= GIVEN RECORDS =
--*--

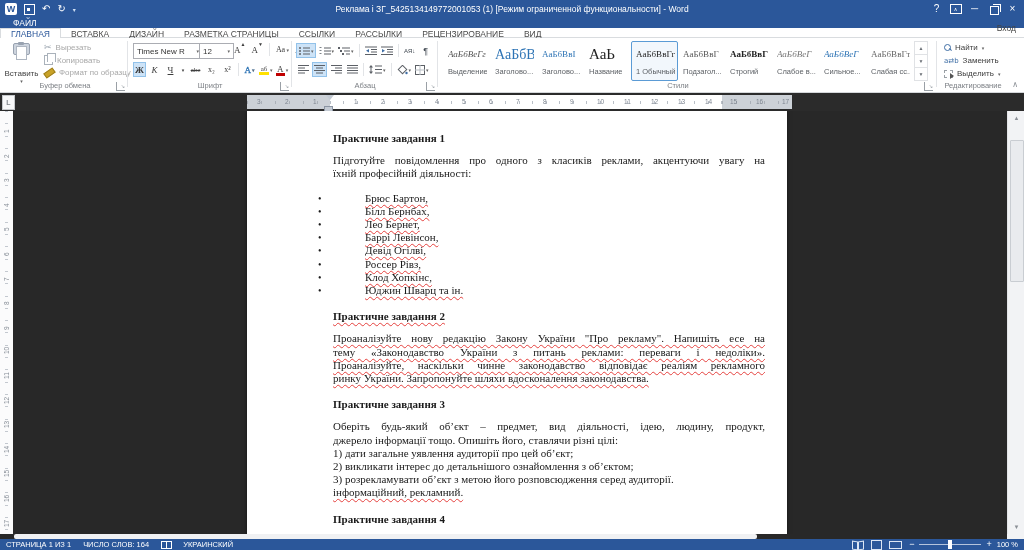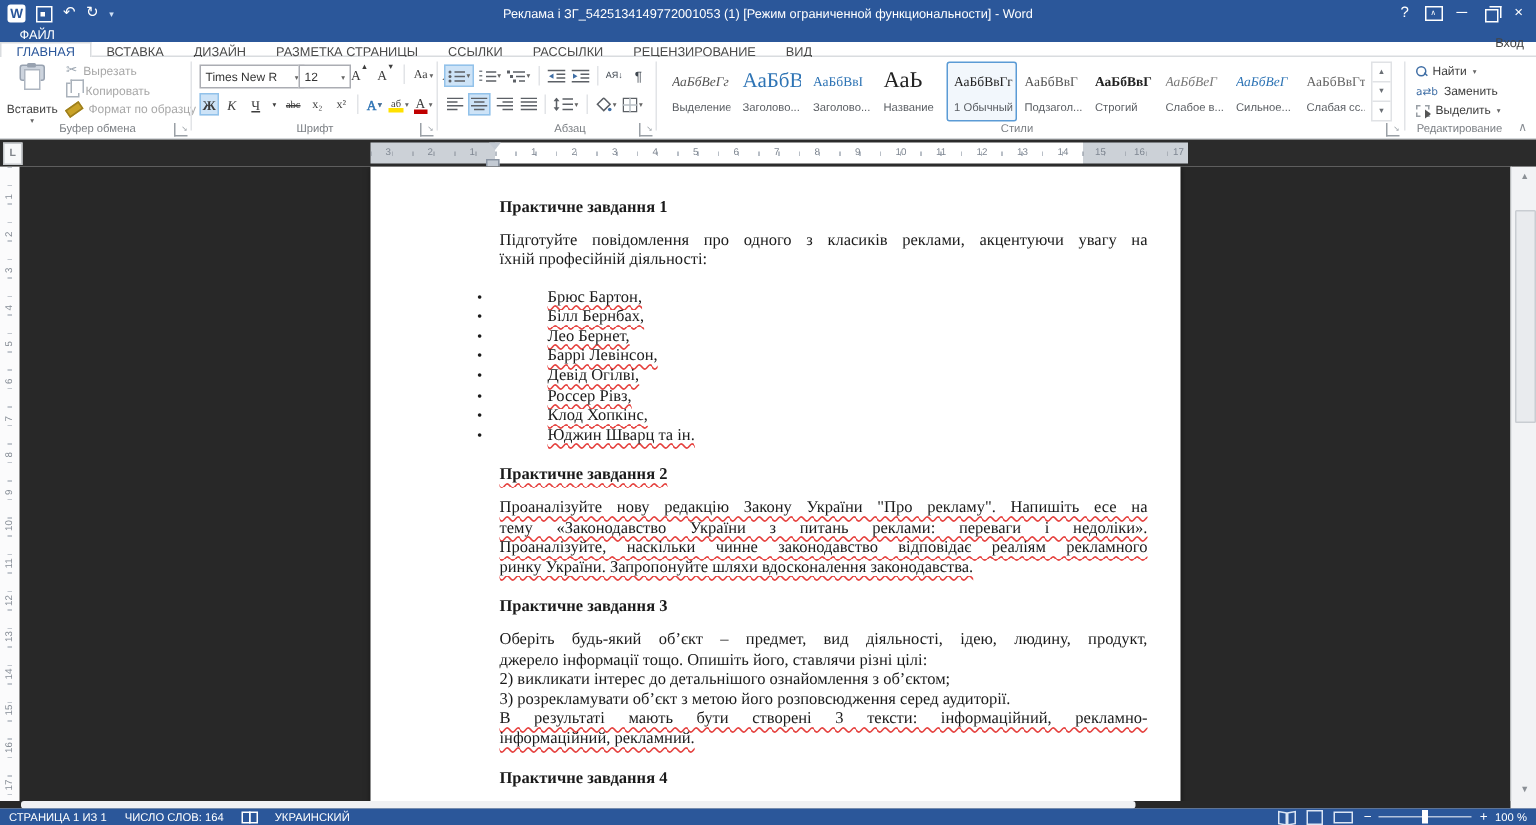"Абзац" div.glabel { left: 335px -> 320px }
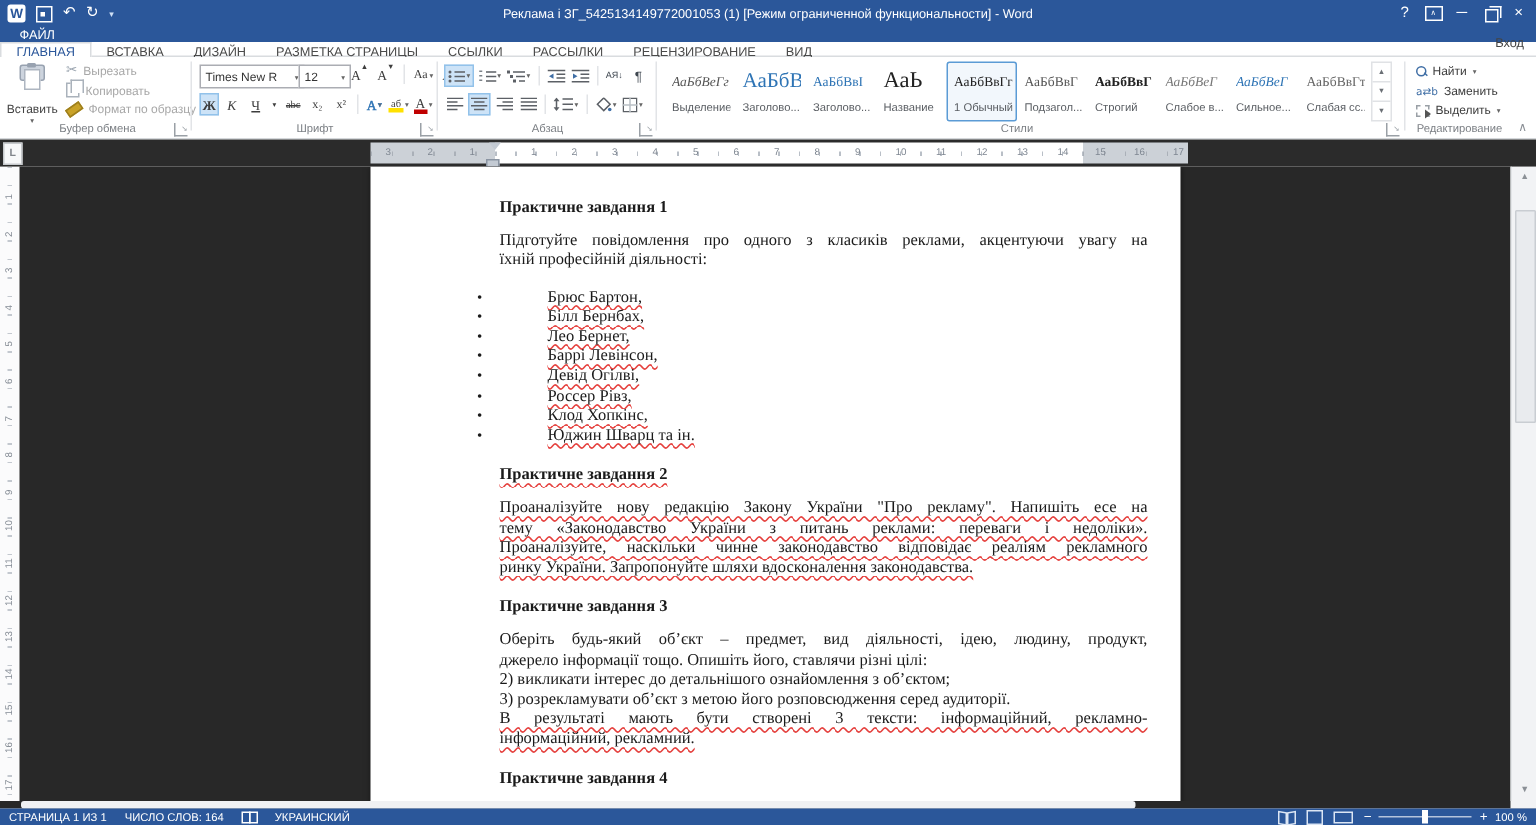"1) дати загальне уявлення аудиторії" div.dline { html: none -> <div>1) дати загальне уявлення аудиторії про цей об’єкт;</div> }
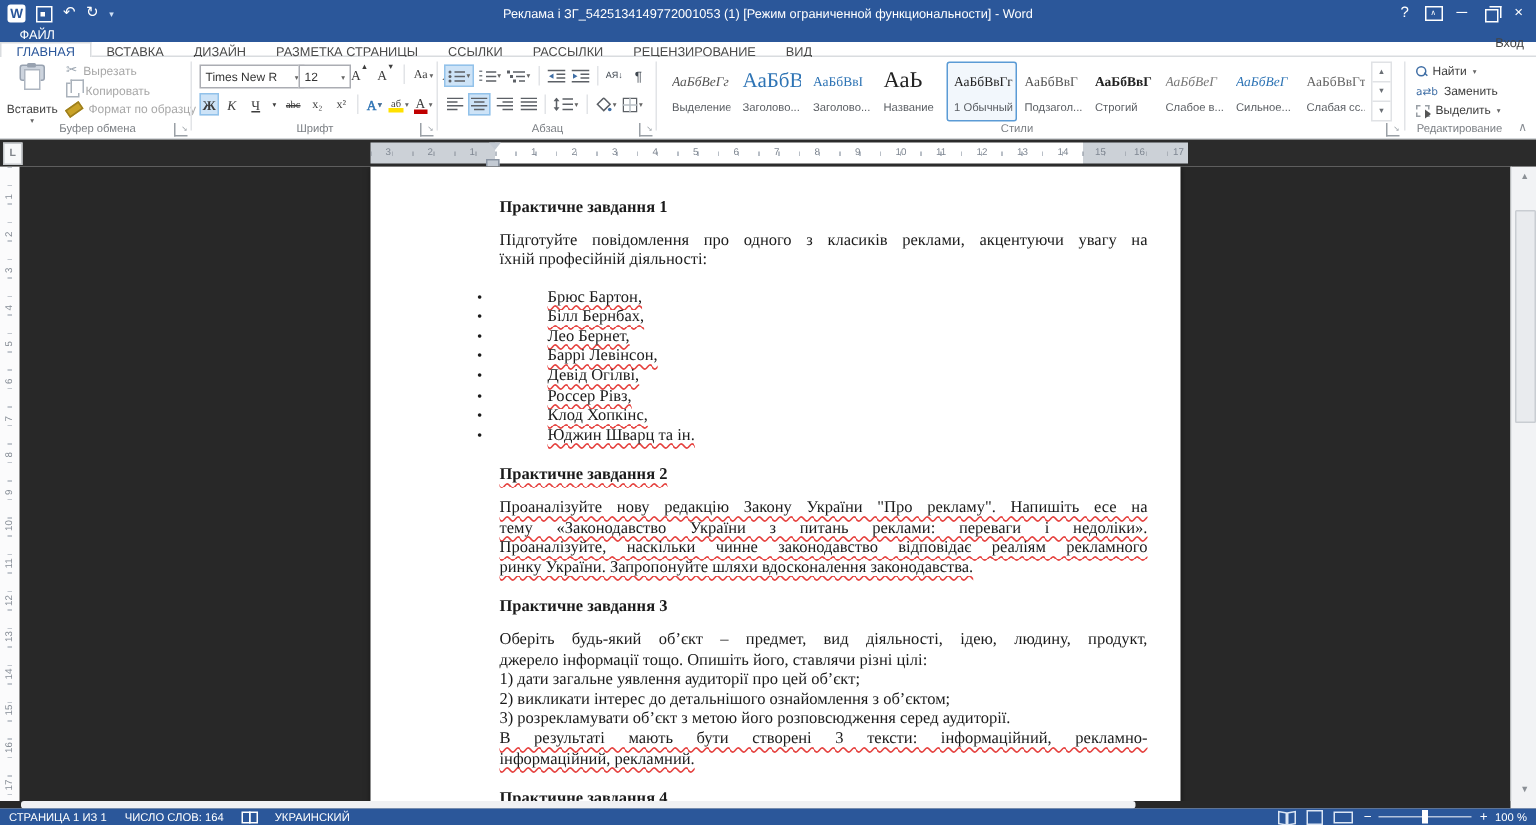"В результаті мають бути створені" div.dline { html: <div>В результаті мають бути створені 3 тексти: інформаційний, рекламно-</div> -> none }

--*--

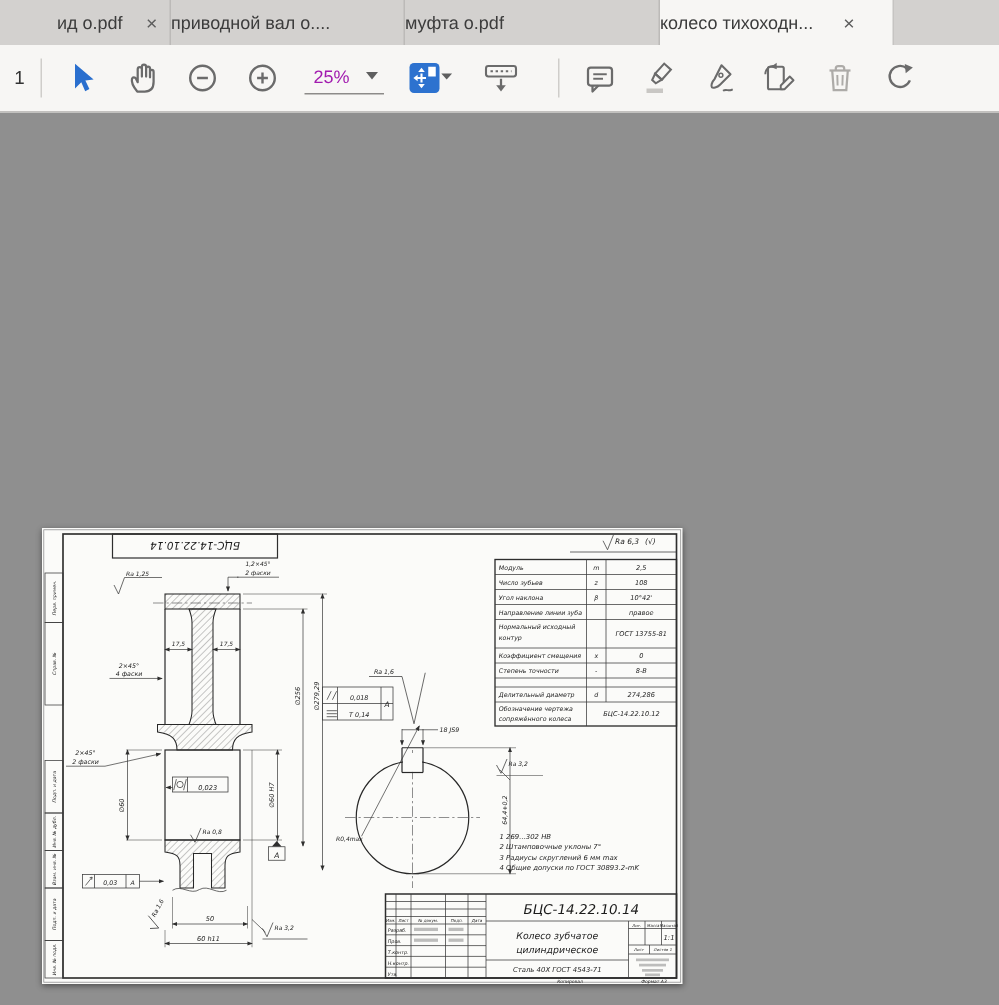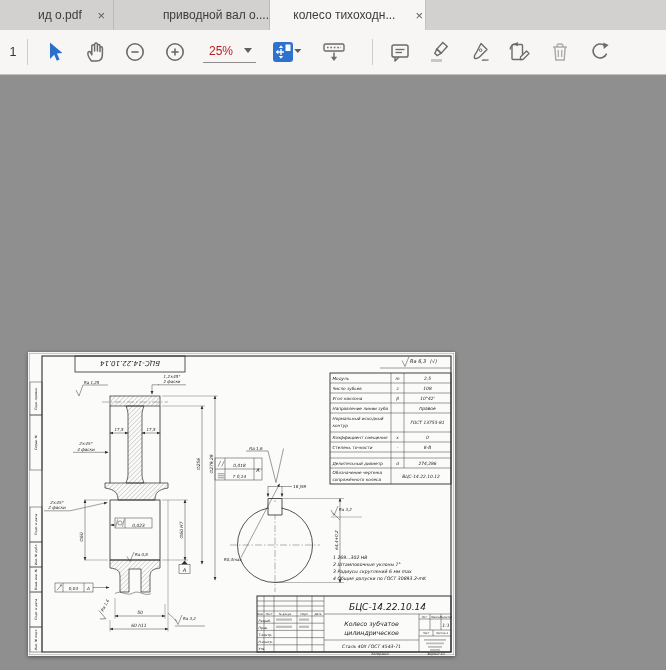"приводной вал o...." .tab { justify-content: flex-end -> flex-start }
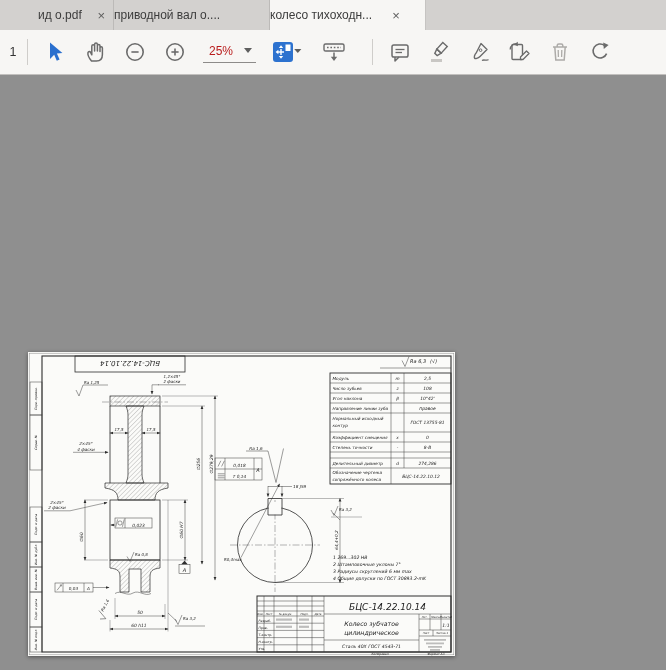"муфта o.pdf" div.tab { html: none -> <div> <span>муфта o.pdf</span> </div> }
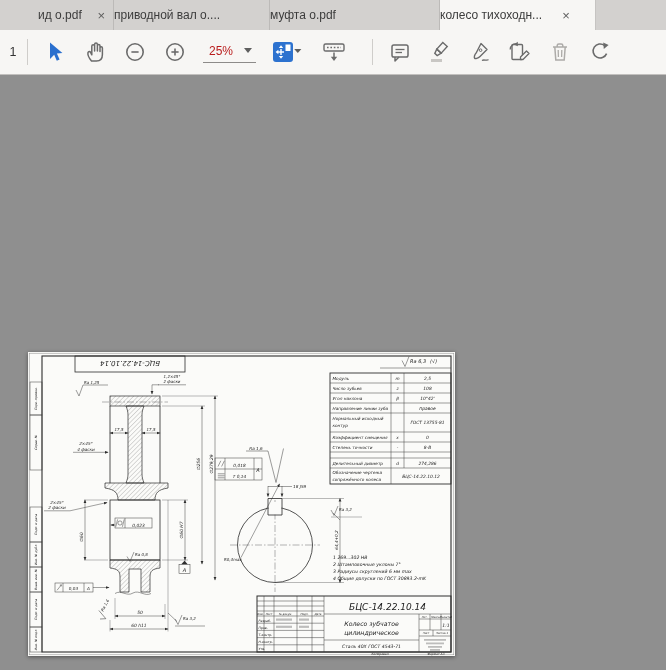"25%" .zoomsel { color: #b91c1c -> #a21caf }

--*--

= EXERCISE DIRECTIONS =
Copy only what lies between the line with "left: 335px ->" and the line with "html: <div>В результаті", those two lines included, exactly as given above; pictures stay out.

= OUTPUT OF THE EXERCISE =
"Абзац" div.glabel { left: 335px -> 320px }
"1) дати загальне уявлення аудиторії" div.dline { html: none -> <div>1) дати загальне уявлення аудиторії про цей об’єкт;</div> }
"В результаті мають бути створені" div.dline { html: <div>В результаті мають бути створені 3 тексти: інформаційний, рекламно-</div> -> none }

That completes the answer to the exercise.